Mais comment est-il donc possible — pourrait-on se demander — que les habitants du sud de l’Europe perçoivent les feux de forêt comme un problème croissant ? Et comment se fait-il que les autorités chargées de la sécurité incendie décrivent régulièrement les feux de forêt comme un problème de plus en plus grave ? Pour un observateur extérieur, ces discours contradictoires semblent tout à fait déroutants.
L’une des critiques formulées à l’encontre du raisonnement de Lomborg est que la réduction globale de la superficie touchée par les incendies de forêt est due aux capacités techniques supérieures dont on dispose aujourd’hui en matière de lutte contre les incendies.
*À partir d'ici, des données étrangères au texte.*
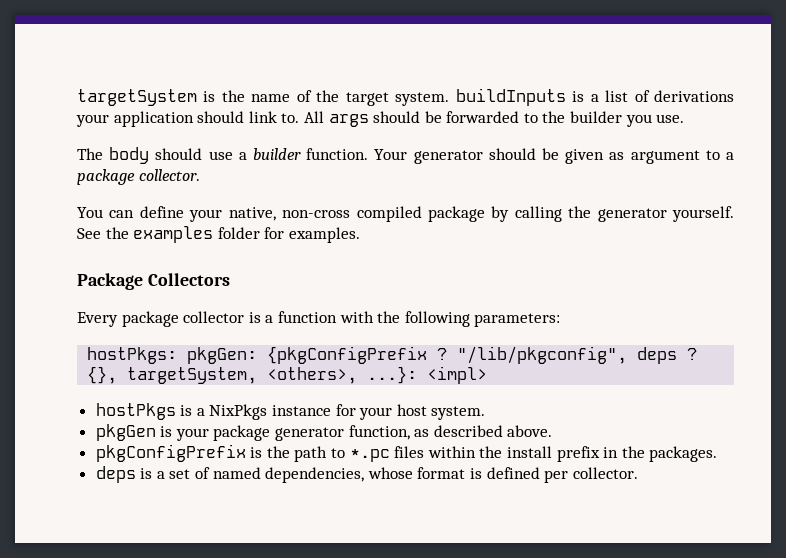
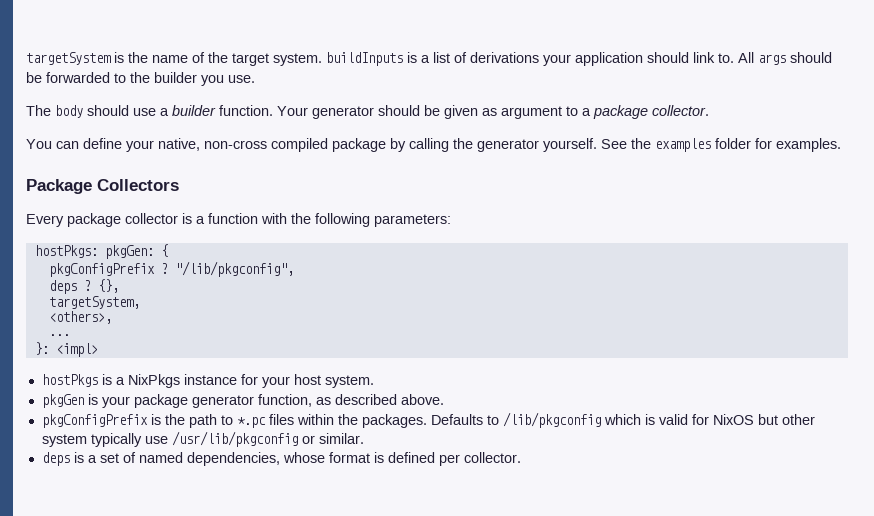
[267,346,428,364] {pkgConfigPrefix -> [160,244,168,257] [48,263,155,277] { // pkgConfigPrefix
(628, 355) none -> (294, 269) //
(118, 375) none -> (119, 286) //
(258, 375) none -> (140, 302) //
[367,366,418,384] ...}: -> [48,334,70,336] [34,342,49,355] // ... // }:
[507,446,718,462] install prefix in the packages. -> [361,412,815,428] [41,431,364,447] packages. Defaults to /lib/pkgconfig which is valid for NixOS but other system typically use /usr/lib/pkgconfig or similar.

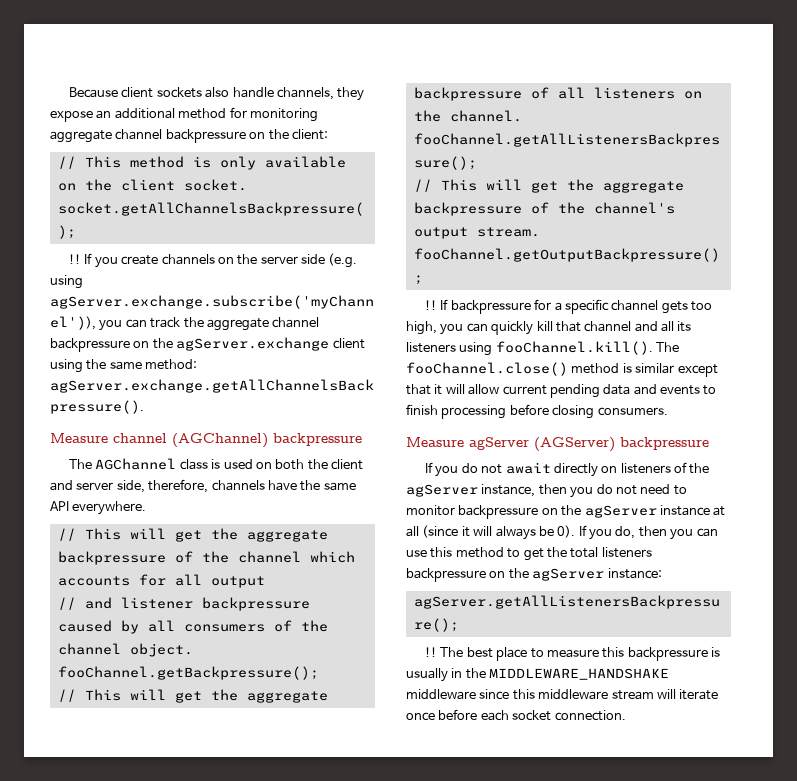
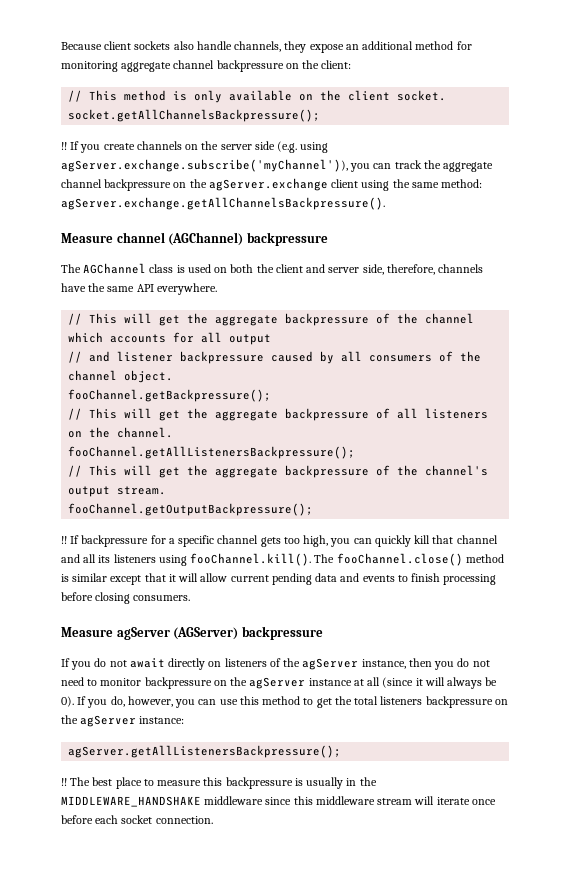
[638,526,667,537] then -> [127,696,173,707] however,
Cela s’explique également par le fait que des forêts et de la végétation sauvage ont été transformées en terres agricoles. De plus, certains ont fait valoir que Lomborg minimise les problèmes spécifiques auxquels sont confrontées certaines régions densément peuplées, telles que l’Europe du Sud. D’autres ont même affirmé que les arguments de Lomborg sont contraires à l’éthique, car ils visent à atténuer notre préoccupation face au grave problème du changement climatique.
Il n’en reste pas moins que, globalement, la superficie totale touchée par les incendies de forêt dans le monde a bel et bien diminué. De ce point de vue, l’idée de Lomborg selon laquelle il n’existerait aucun lien direct entre nos habitudes de consommation et notre mode de vie (qui ont un impact sur le climat) et la fréquence supposée croissante des incendies pourrait bien avoir du mérite.